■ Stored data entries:
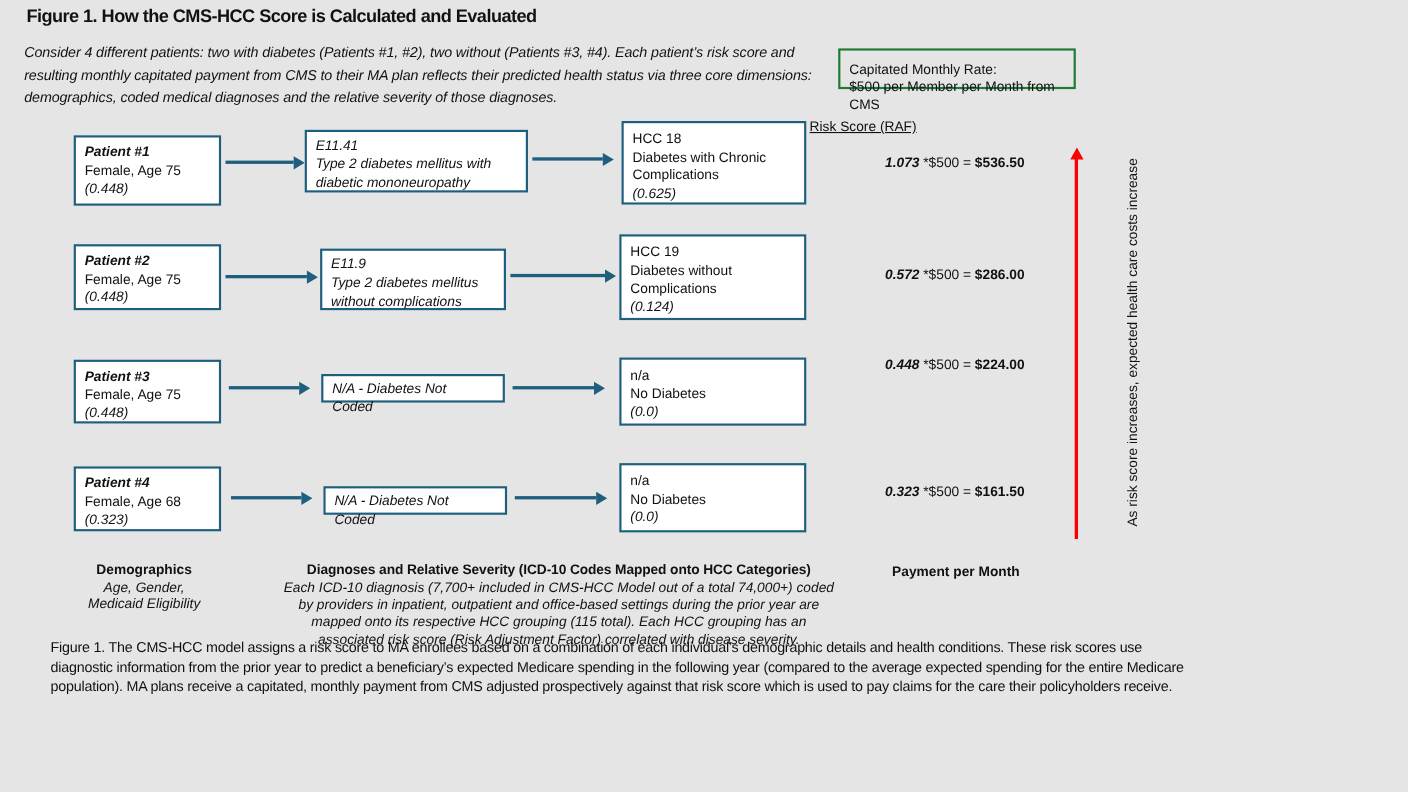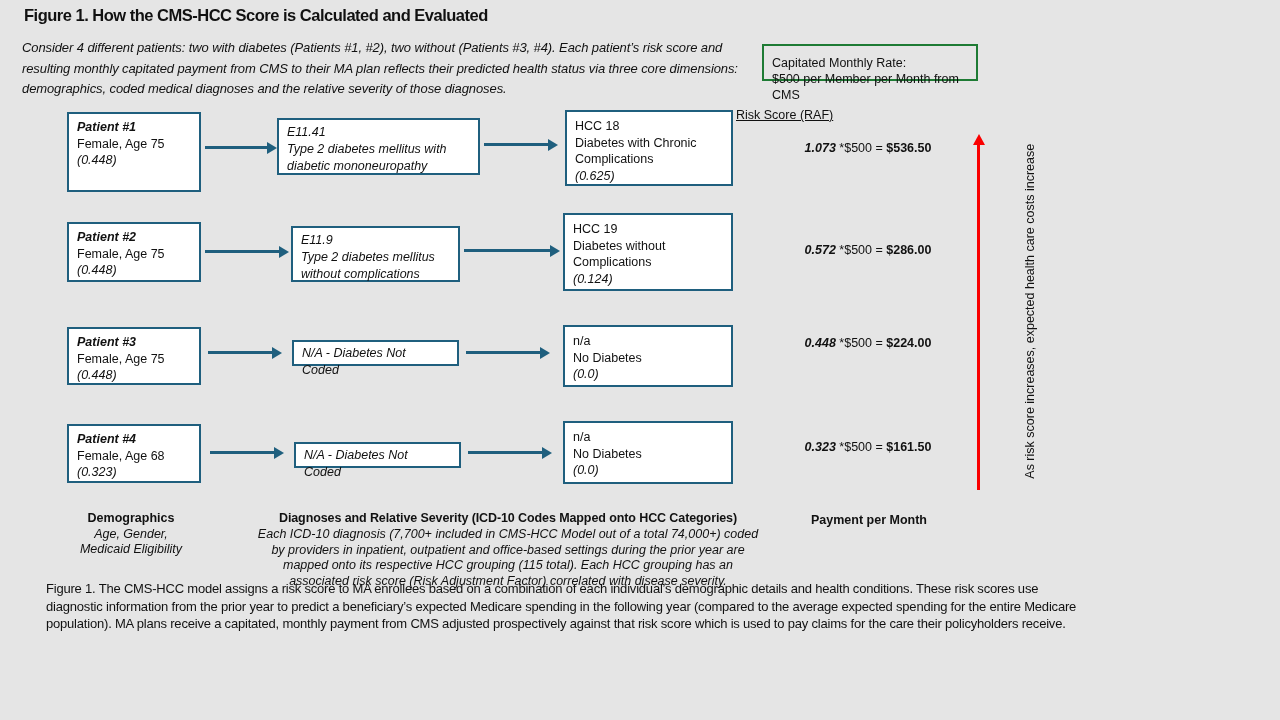--- a/index.html
+++ b/index.html
@@ -16,39 +16,39 @@
   .intro{position:absolute;left:22px;top:38px;width:748px;font-size:13px;font-style:italic;line-height:20.5px;letter-spacing:-0.1px;}
 
   .capbox{position:absolute;left:762px;top:44px;width:216px;height:37px;border:2px solid var(--green);
           box-sizing:border-box;padding:9px 0 0 8px;font-size:12.5px;line-height:16px;background:transparent;}
   .riskhdr{position:absolute;left:736px;top:108px;font-size:12.5px;text-decoration:underline;}
 
   .pbox,.dbox,.hbox{position:absolute;border:2px solid var(--teal);box-sizing:border-box;background:#fff;font-size:12.5px;}
   .pbox{left:67px;width:134px;padding:5px 8px 0;line-height:16.5px;}
   .pbox div:first-child{font-weight:bold;font-style:italic;}
   .pbox div:last-child{font-style:italic;}
-  .p1{top:112px;height:80px}.p2{top:222px;height:60px}.p3{top:327px;height:58px}.p4{top:424px;height:59px}
+  .p1{top:123px;height:64px}.p2{top:222px;height:60px}.p3{top:327px;height:58px}.p4{top:424px;height:59px}
 
   .dbox{font-style:italic;line-height:17px;padding:4px 8px 0;}
   .d1{left:277px;top:118px;width:203px;height:57px}
   .d2{left:291px;top:226px;width:169px;height:56px}
   .d3{left:292px;top:340px;width:167px;height:26px;padding-top:3px;}
   .d4{left:294px;top:442px;width:167px;height:26px;padding-top:3px;}
 
   .hbox{padding:6px 8px 0;line-height:16.5px;}
   .hbox div:last-child{font-style:italic;}
   .h1{left:565px;top:110px;width:168px;height:76px}
   .h2{left:563px;top:213px;width:170px;height:78px}
   .h3{left:563px;top:325px;width:170px;height:62px}
   .h4{left:563px;top:421px;width:170px;height:63px}
 
   .formula{position:absolute;left:783px;width:170px;text-align:center;font-size:12.5px;white-space:nowrap;}
   .formula .factor{font-weight:bold;font-style:italic;}
   .formula .amount{font-weight:bold;}
-  .f1{top:141px}.f2{top:243px}.f3{top:336px}.f4{top:440px}
+  .f1{top:141px}.f2{top:243px}.f3{top:324px}.f4{top:440px}
 
   .harrow{position:absolute;height:3px;background:var(--teal);}
   .harrow::after{content:'';position:absolute;right:-10px;top:-4.5px;width:0;height:0;
                  border-left:10px solid var(--teal);border-top:6px solid transparent;border-bottom:6px solid transparent;}
   .a1r1{left:205px;top:146px;width:62px}
   .a2r1{left:484px;top:143px;width:64px}
   .a1r2{left:205px;top:250px;width:74px}
   .a2r2{left:464px;top:249px;width:86px}
   .a1r3{left:208px;top:351px;width:64px}
   .a2r3{left:466px;top:351px;width:74px}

■ EXERCISE OBJECTIVE: Scan the data for the string "hbox" and copy each line in which it occurs.

■ EXERCISE RESULT:
   .pbox,.dbox,.hbox{position:absolute;border:2px solid var(--teal);box-sizing:border-box;background:#fff;font-size:12.5px;}
   .hbox{padding:6px 8px 0;line-height:16.5px;}
   .hbox div:last-child{font-style:italic;}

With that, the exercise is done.